YOUR GOAL: Copy nothing but the lines from the one containing "-225,7 +225,6 @@" through the last line of the entries below, exactly as written and without pictures.

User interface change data

○ ○ ○ ○ ○ ○ ○

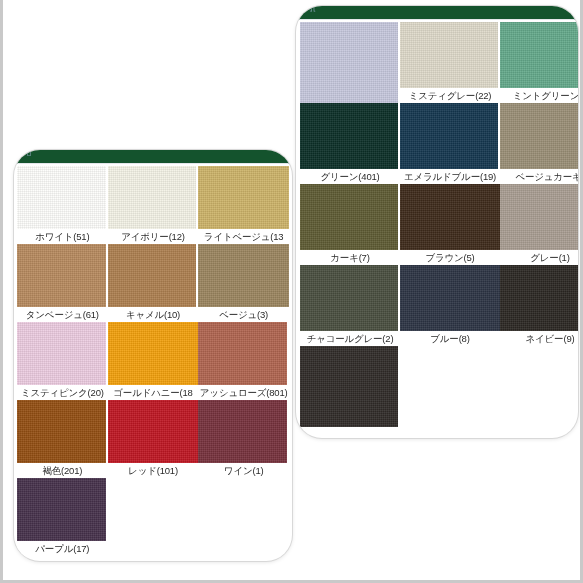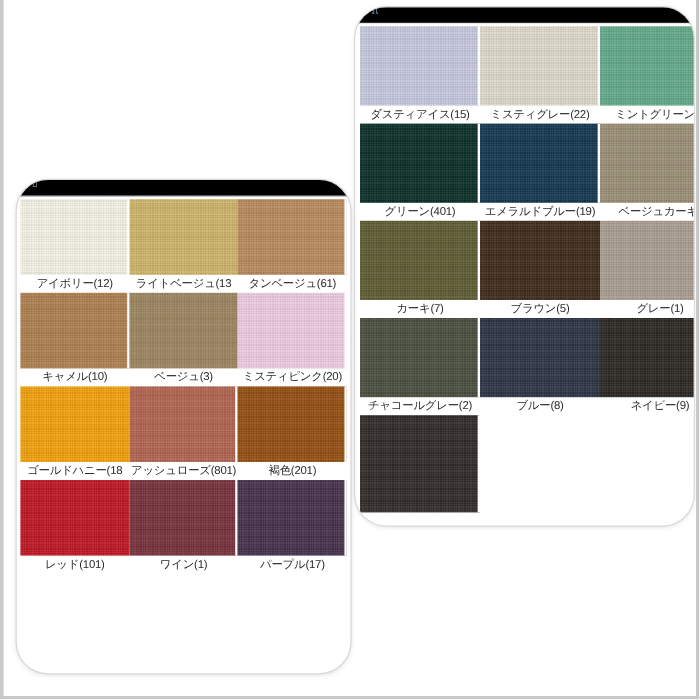--- a/index.html
+++ b/index.html
@@ -58,7 +58,7 @@
     position: absolute;
     left: 0; right: 0; top: 0;
     height: 13px;
-    background: #000000;
+    background: #14532d;
     border-bottom: 1px solid #e3e6ea;
   }
   .card-sliver .frag {

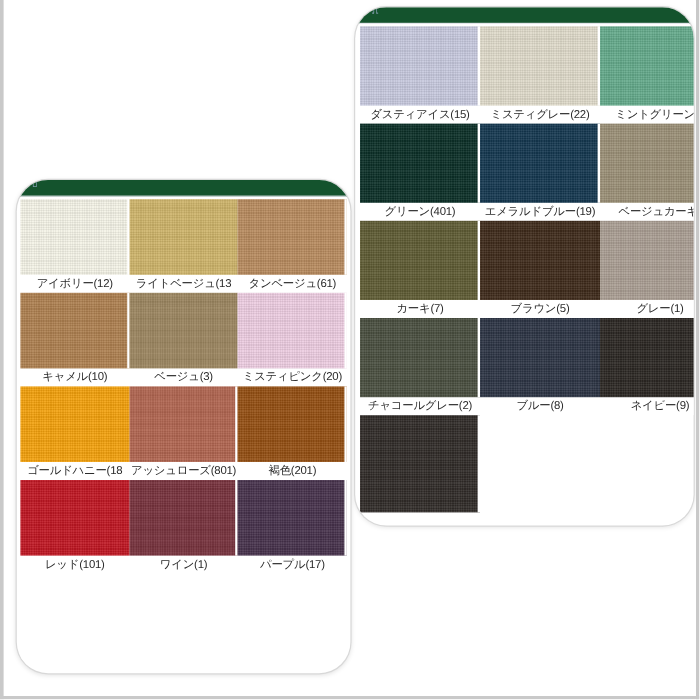--- a/index.html
+++ b/index.html
@@ -225,7 +225,6 @@
       <div class="grid" id="grid-right">
           <div class="cell">
             <div class="chip" style="background-color: rgb(198, 200, 221);"></div>
-            <div class="caption">ダスティアイス(15)</div>
           </div>
           <div class="cell">
             <div class="chip" style="background-color: rgb(222, 217, 201);"></div>

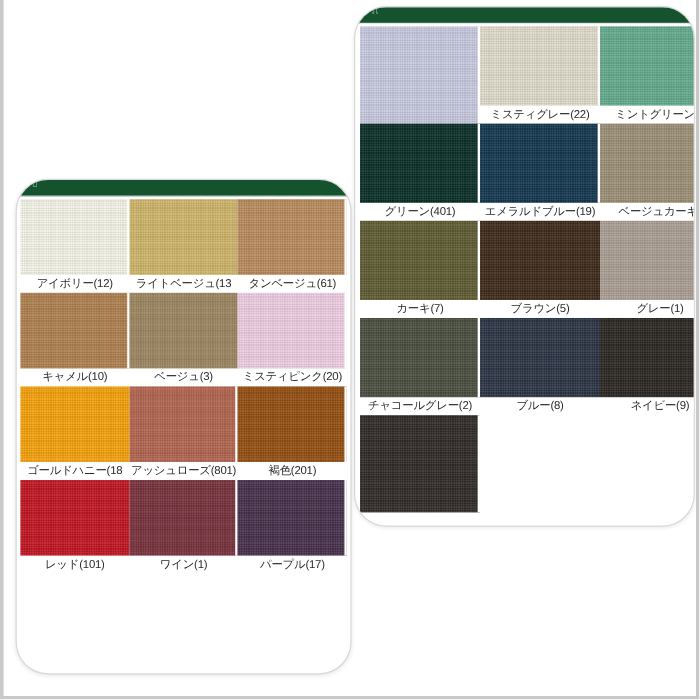--- a/index.html
+++ b/index.html
@@ -162,6 +162,10 @@
       </div>
       <div class="grid" id="grid-left">
           <div class="cell">
+            <div class="chip" style="background-color: rgb(253, 253, 251);"></div>
+            <div class="caption">ホワイト(51)</div>
+          </div>
+          <div class="cell">
             <div class="chip" style="background-color: rgb(243, 242, 230);"></div>
             <div class="caption">アイボリー(12)</div>
           </div>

○ ○ ○ ○ ○ ○ ○

EXERCISE ANSWER:
@@ -225,7 +225,6 @@
       <div class="grid" id="grid-right">
           <div class="cell">
             <div class="chip" style="background-color: rgb(198, 200, 221);"></div>
-            <div class="caption">ダスティアイス(15)</div>
           </div>
           <div class="cell">
             <div class="chip" style="background-color: rgb(222, 217, 201);"></div>

--- a/index.html
+++ b/index.html
@@ -162,6 +162,10 @@
       </div>
       <div class="grid" id="grid-left">
           <div class="cell">
+            <div class="chip" style="background-color: rgb(253, 253, 251);"></div>
+            <div class="caption">ホワイト(51)</div>
+          </div>
+          <div class="cell">
             <div class="chip" style="background-color: rgb(243, 242, 230);"></div>
             <div class="caption">アイボリー(12)</div>
           </div>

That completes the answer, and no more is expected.